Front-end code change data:
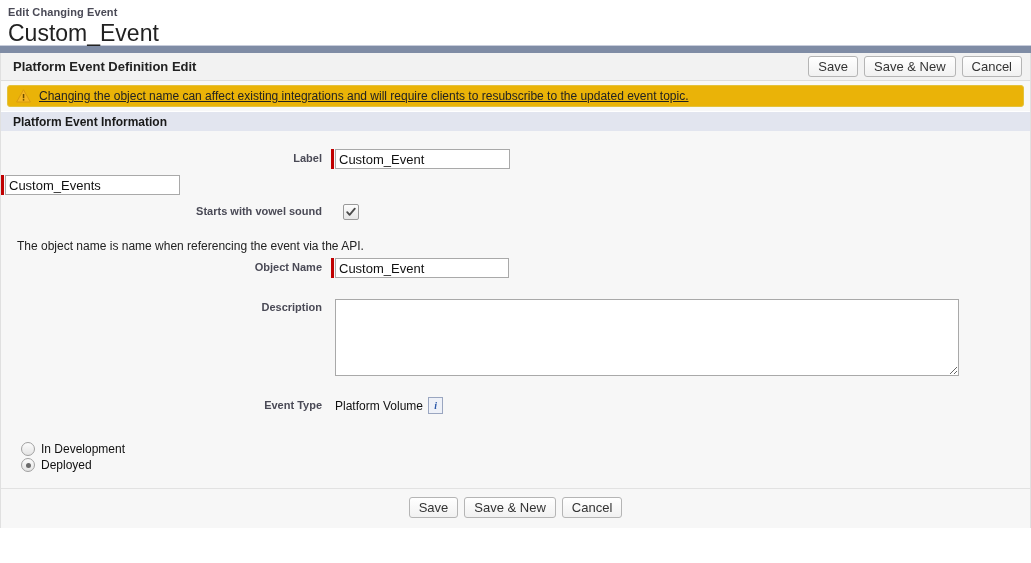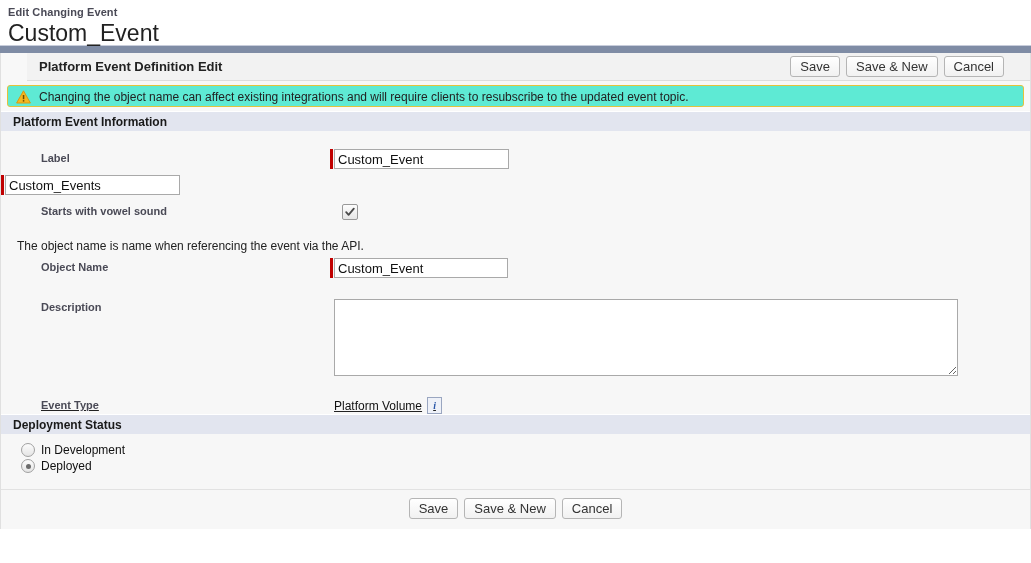--- a/index.html
+++ b/index.html
@@ -51,23 +51,22 @@
     border-right: 1px solid #e0e0e0;
     background: #f8f8f8;
   }
 
   .panel-bar {
     height: 28px;
     background: #f2f2f2;
     border-bottom: 1px solid #dddddd;
     display: flex;
     align-items: center;
-    padding: 0 26px 0 12px;
-    box-sizing: border-box;
-    margin-left: 26px;
+    padding: 0 8px 0 12px;
+    box-sizing: border-box;
   }
   .panel-bar-title {
     font-size: 13px;
     font-weight: bold;
     color: #222222;
     flex: 1;
   }
   .btn-row {
     display: flex;
     gap: 6px;
@@ -85,28 +84,29 @@
     line-height: 13px;
     white-space: nowrap;
   }
 
   
   .warn-wrap {
     padding: 4px 6px 4px 6px;
     background: #f8f8f8;
   }
   .warn {
-    background: #5eead4;
+    background: #eab308;
     border: 1px solid #e3c23c;
     border-radius: 3px;
     display: flex;
-    align-items: flex-start;
+    align-items: center;
     padding: 4px 8px;
     height: 22px;
     box-sizing: border-box;
+    text-decoration: underline;
   }
   .warn-icon { margin-right: 8px; display: flex; align-items: center; }
   .warn-text { font-size: 12px; color: #222222; }
 
   
   .section-band {
     background: #e2e5ef;
     border-top: 1px solid #ffffff;
     height: 20px;
     display: flex;
@@ -124,28 +124,28 @@
     background: #f7f7f7;
     padding: 0;
   }
 
   
   .frow {
     display: flex;
     align-items: flex-start;
   }
   .flabel {
-    width: 289px;
+    width: 330px;
+    text-align: right;
     padding-right: 9px;
     font-size: 11px;
     font-weight: bold;
     color: #4a4a56;
     box-sizing: border-box;
     flex: none;
-    margin-left: 40px;
   }
   .fctl { flex: 1; display: flex; align-items: flex-start; }
 
   .req {
     width: 3px;
     background: #c00000;
     flex: none;
     margin-right: 1px;
   }
   .txt {
@@ -320,35 +320,32 @@
       </div>
     </div>
 
     <div class="frow" style="padding-top:21px;">
       <div class="flabel" style="padding-top:2px;">Description</div>
       <div class="fctl" style="padding-left:4px;">
         <textarea class="ta" style="width: 624px; height: 77px;" placeholder=""></textarea>
       </div>
     </div>
 
-    <div class="frow" style="padding-top:21px;text-decoration:underline;">
+    <div class="frow" style="padding-top:21px;padding-bottom:19px;">
       <div class="flabel" style="padding-top:2px;">Event Type</div>
       <div class="fctl" style="padding-left:4px;">
         <span class="static-val">
           <span>Platform Volume</span>
           <span class="info-ico">i</span>
         </span>
       </div>
     </div>
 
   </div>
 
-  <div class="section-band">
-    <span class="section-band-title">Deployment Status</span>
-  </div>
 
   <div class="section-body" style="padding-top:9px;">
     <div class="radio-row">
       <span class="rad"></span>
       <span class="radio-label">In Development</span>
     </div>
     <div class="radio-row">
       <span class="rad on"></span>
       <span class="radio-label">Deployed</span>
     </div>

Description of the task
One figure is all that is needed: the number of lines above in which the word "title" appears.

Output below
2